[Revision comparison data]

______

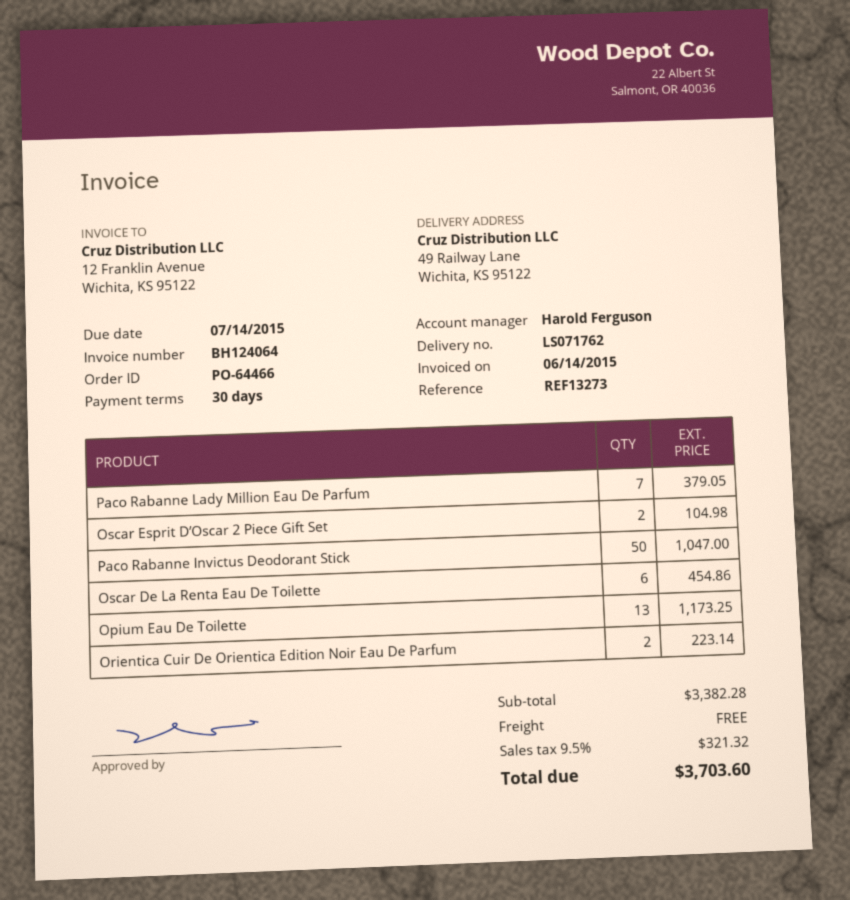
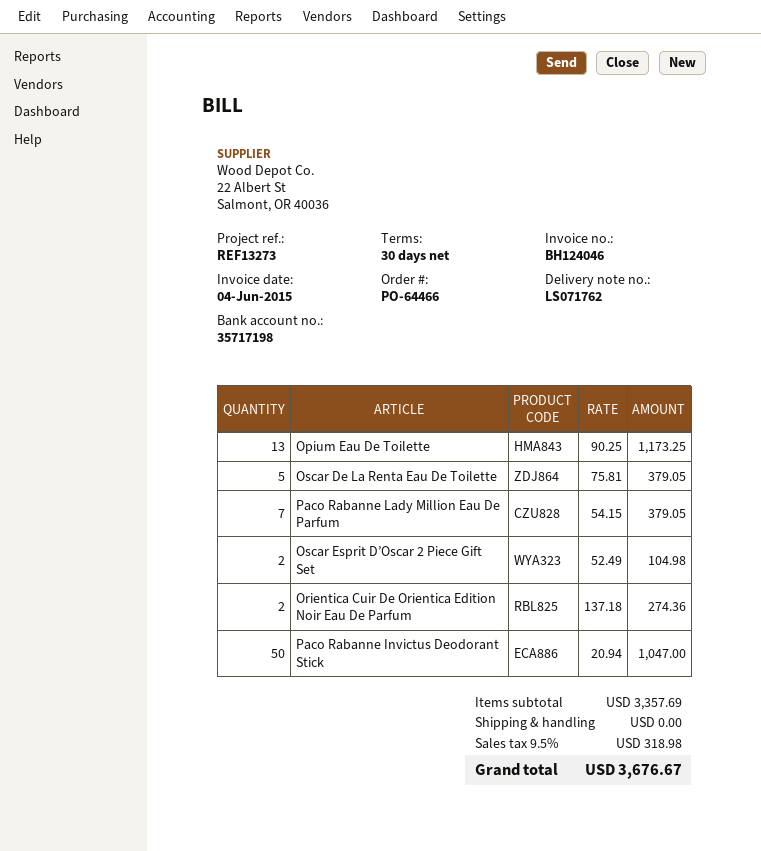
invoice number: BH124064 -> BH124046
invoice date: 2015-06-14 -> 2015-06-04
Oscar De La Renta Eau De Toilette: 6 for 454.86 -> 5 for 379.05
Orientica Cuir De Orientica Edition Noir Eau De Parfum: 2 for 223.14 -> 2 for 274.36
subtotal: 3382.28 -> 3357.69
tax: 9.5% = 321.32 -> 9.5% = 318.98
total: 3703.60 -> 3676.67

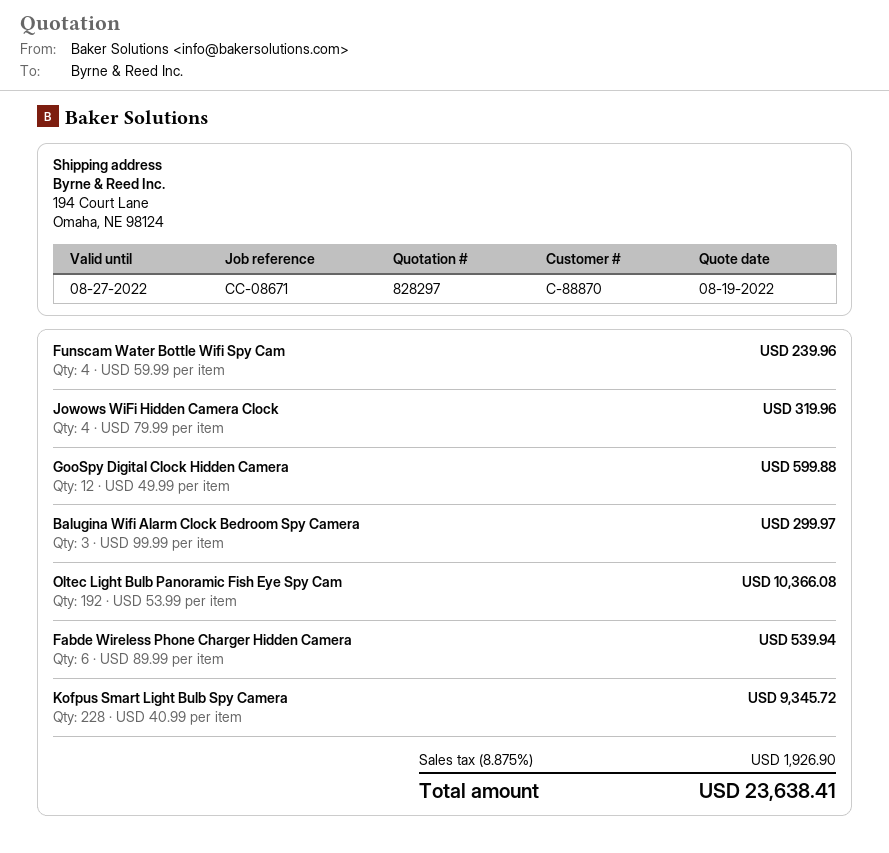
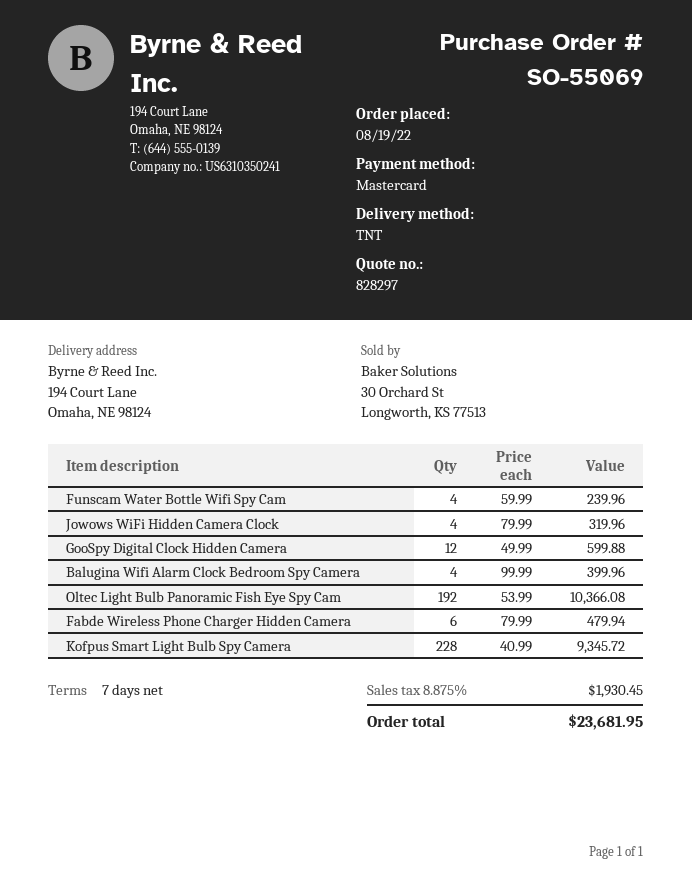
Balugina Wifi Alarm Clock Bedroom Spy Camera: 3 x 99.99 = 299.97 -> 4 x 99.99 = 399.96
Fabde Wireless Phone Charger Hidden Camera: 6 x 89.99 = 539.94 -> 6 x 79.99 = 479.94
tax: 8.875% = 1926.90 -> 8.875% = 1930.45
total: 23638.41 -> 23681.95

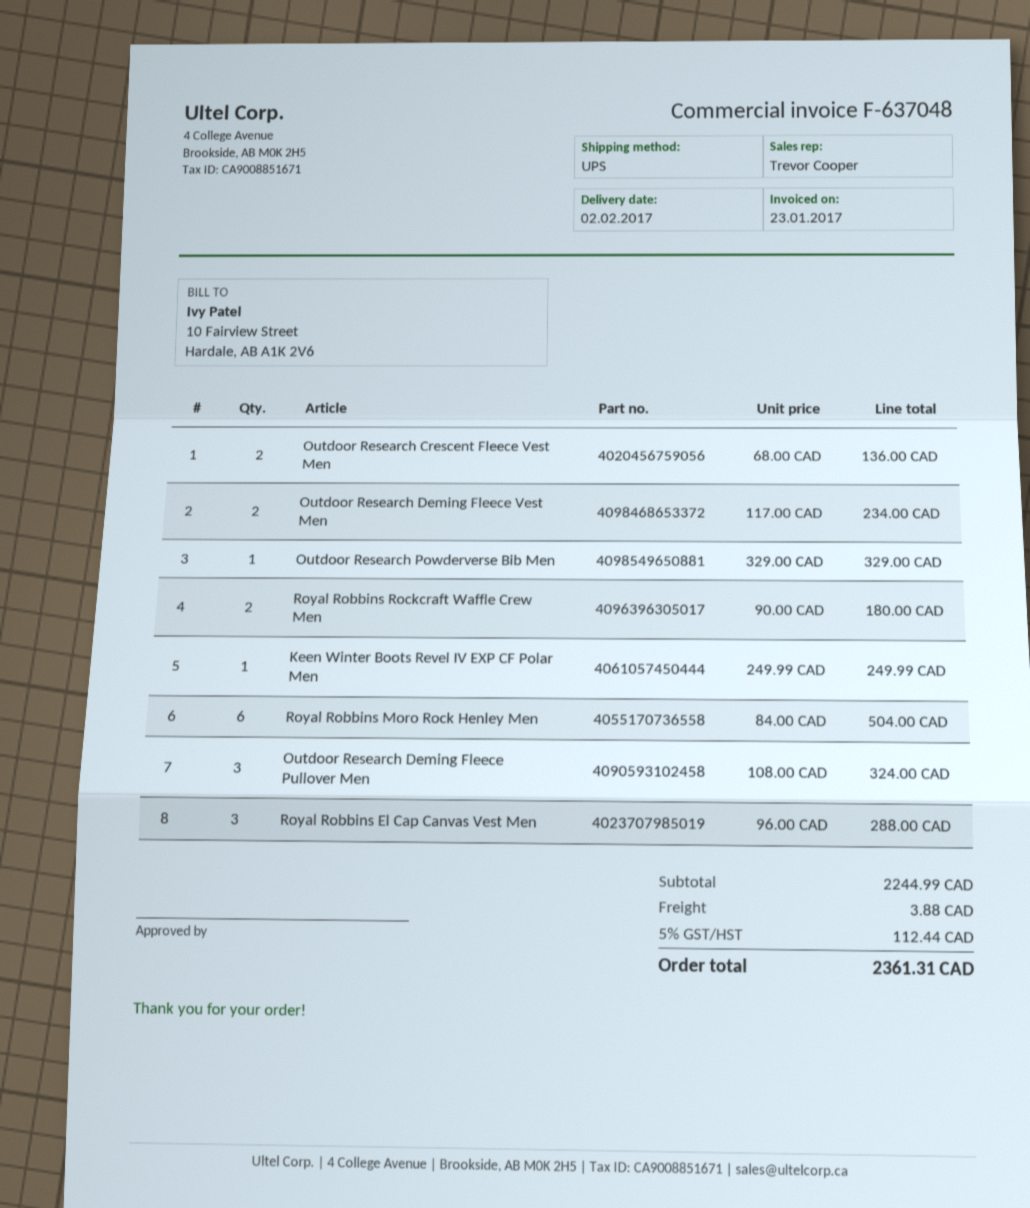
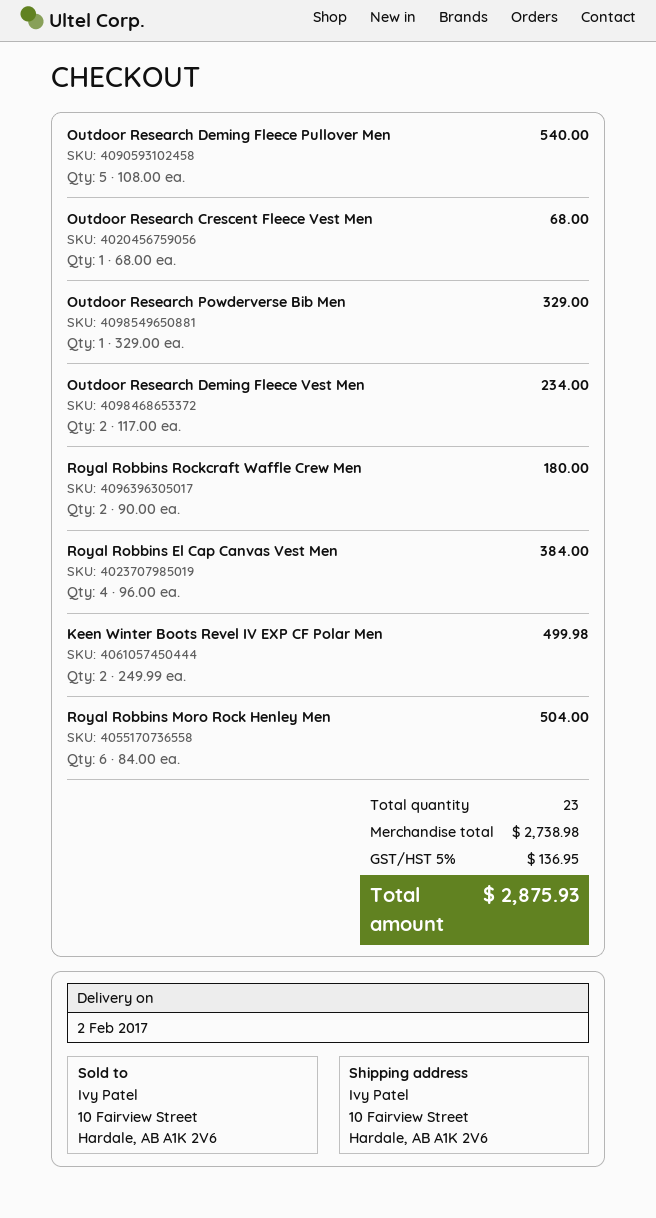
Outdoor Research Crescent Fleece Vest Men: 2 x 68.00 = 136.00 -> 1 x 68.00 = 68.00
Keen Winter Boots Revel IV EXP CF Polar Men: 1 x 249.99 = 249.99 -> 2 x 249.99 = 499.98
Outdoor Research Deming Fleece Pullover Men: 3 x 108.00 = 324.00 -> 5 x 108.00 = 540.00
Royal Robbins El Cap Canvas Vest Men: 3 x 96.00 = 288.00 -> 4 x 96.00 = 384.00
subtotal: 2244.99 -> 2738.98
shipping: 3.88 -> none
tax: 5% = 112.44 -> 5% = 136.95
total: 2361.31 -> 2875.93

______

What is needed is an exact printout of all the entries, without the pictures.

invoice number: BH124064 -> BH124046
invoice date: 2015-06-14 -> 2015-06-04
Oscar De La Renta Eau De Toilette: 6 for 454.86 -> 5 for 379.05
Orientica Cuir De Orientica Edition Noir Eau De Parfum: 2 for 223.14 -> 2 for 274.36
subtotal: 3382.28 -> 3357.69
tax: 9.5% = 321.32 -> 9.5% = 318.98
total: 3703.60 -> 3676.67

Balugina Wifi Alarm Clock Bedroom Spy Camera: 3 x 99.99 = 299.97 -> 4 x 99.99 = 399.96
Fabde Wireless Phone Charger Hidden Camera: 6 x 89.99 = 539.94 -> 6 x 79.99 = 479.94
tax: 8.875% = 1926.90 -> 8.875% = 1930.45
total: 23638.41 -> 23681.95

Outdoor Research Crescent Fleece Vest Men: 2 x 68.00 = 136.00 -> 1 x 68.00 = 68.00
Keen Winter Boots Revel IV EXP CF Polar Men: 1 x 249.99 = 249.99 -> 2 x 249.99 = 499.98
Outdoor Research Deming Fleece Pullover Men: 3 x 108.00 = 324.00 -> 5 x 108.00 = 540.00
Royal Robbins El Cap Canvas Vest Men: 3 x 96.00 = 288.00 -> 4 x 96.00 = 384.00
subtotal: 2244.99 -> 2738.98
shipping: 3.88 -> none
tax: 5% = 112.44 -> 5% = 136.95
total: 2361.31 -> 2875.93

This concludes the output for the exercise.